Whether to flag Unicode format characters such as zero-width spaces. Normalization removes these characters before rule matching, but a finding records that evasive formatting was present.

encoded_payloads

Whether to inspect URL-encoded and base64-like payloads by decoding candidates and scanning the decoded text.

urls

Whether to create low-severity inventory findings for URLs.

malicious_urls

Whether to flag URLs whose hosts are explicitly blocked or fall outside allowed_url_hosts.

max_tokens

Optional maximum estimated tokens for a single scanned text. Exceeding the limit creates an OWASP LLM10 block finding.

allowed_languages

Optional language allowlist. Uses language_fn when supplied, otherwise a minimal ASCII/non-Latin heuristic.

language_fn

Optional function that receives text and returns a single language label.

blocked_topics

Optional character vector of regular expressions, or a named character vector.
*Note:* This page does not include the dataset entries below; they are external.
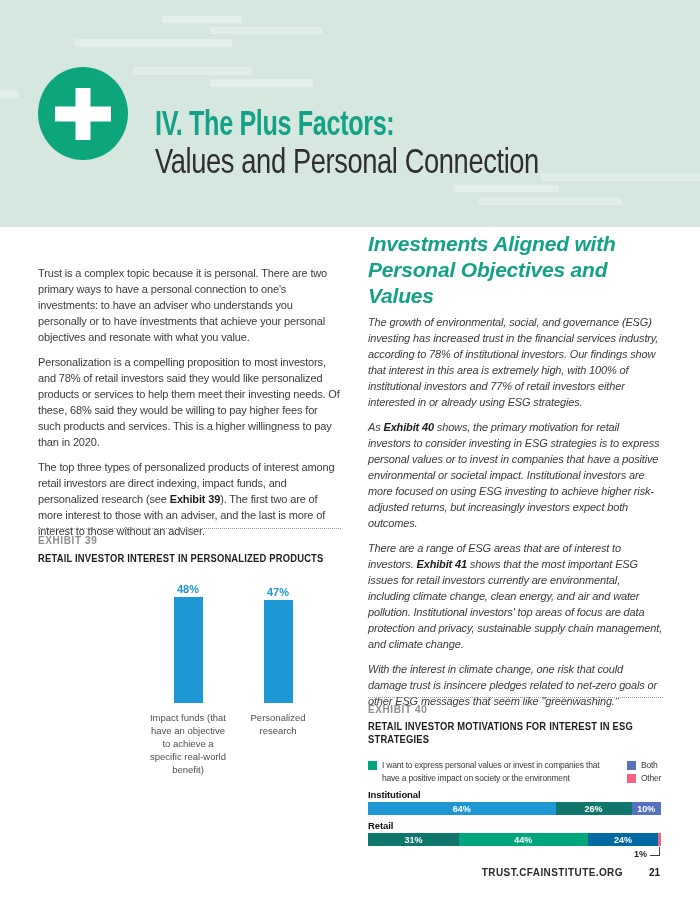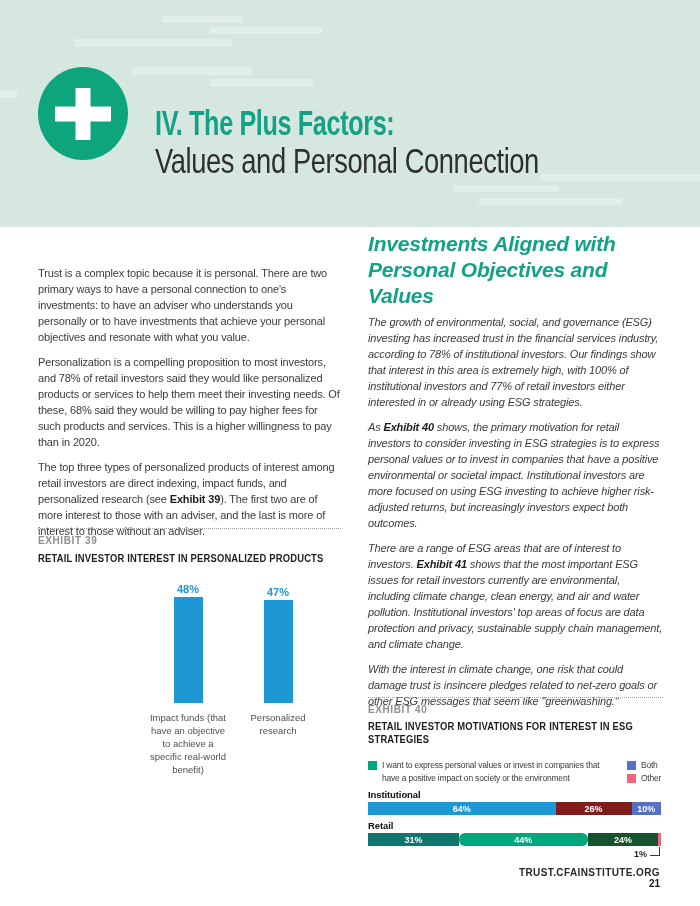"26%" div.seg { background: #7f1d1d -> #0f766e }
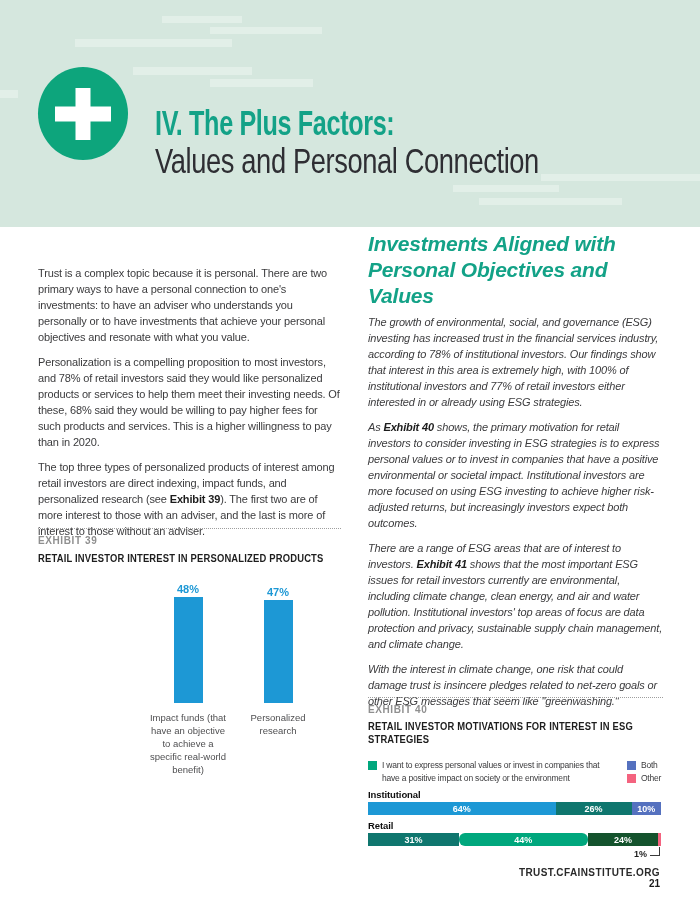"44%" div.seg { border-radius: 6px -> none }
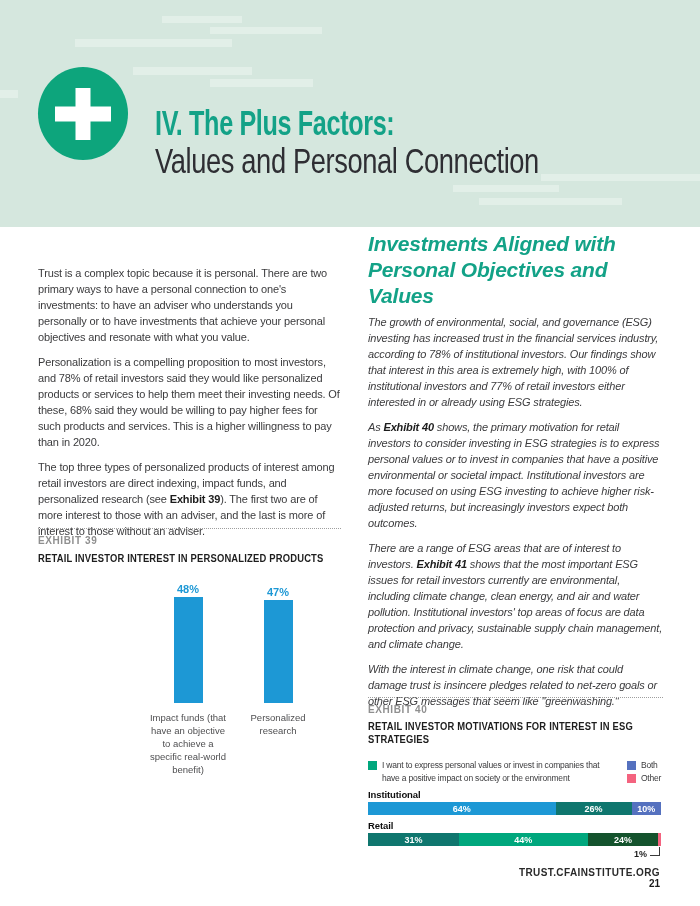"24%" div.seg { background: #14532d -> #0369a1 }
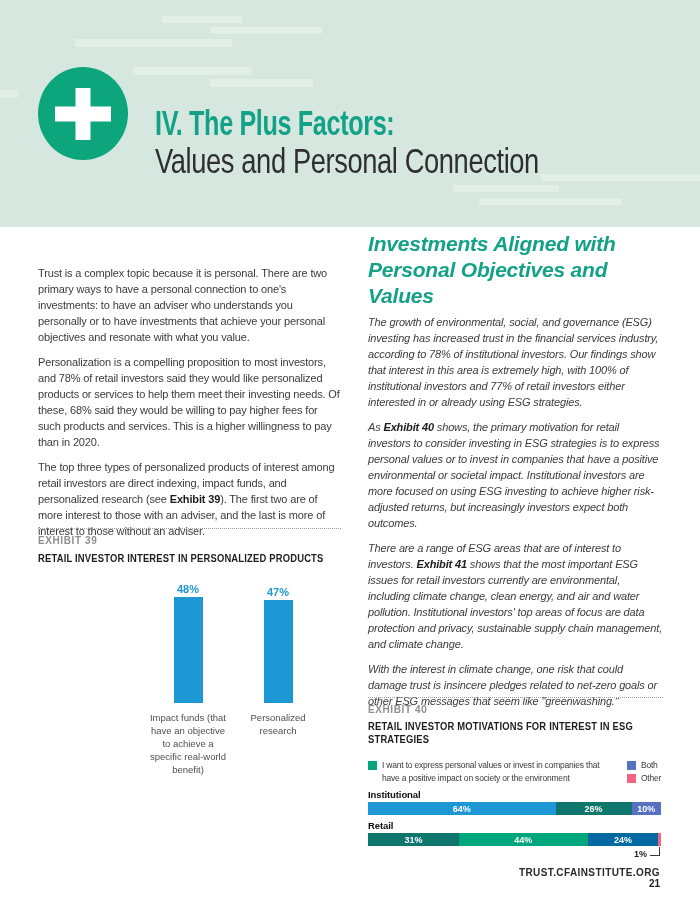"TRUST.CFAINSTITUTE.ORG" .footer { align-items: flex-end -> flex-start; flex-direction: column -> none }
Matches create topic-ban findings.

blocked_url_hosts

Optional character vector of blocked URL hosts.

allowed_url_hosts

Optional character vector of allowed URL hosts. When supplied, URL hosts outside the allowlist are flagged.

Value

A shieldr_scanner_options object.

Details

Scanner findings use the same finding schema as rule findings and therefore contribute to risk_score, action, audit logs, and explanations.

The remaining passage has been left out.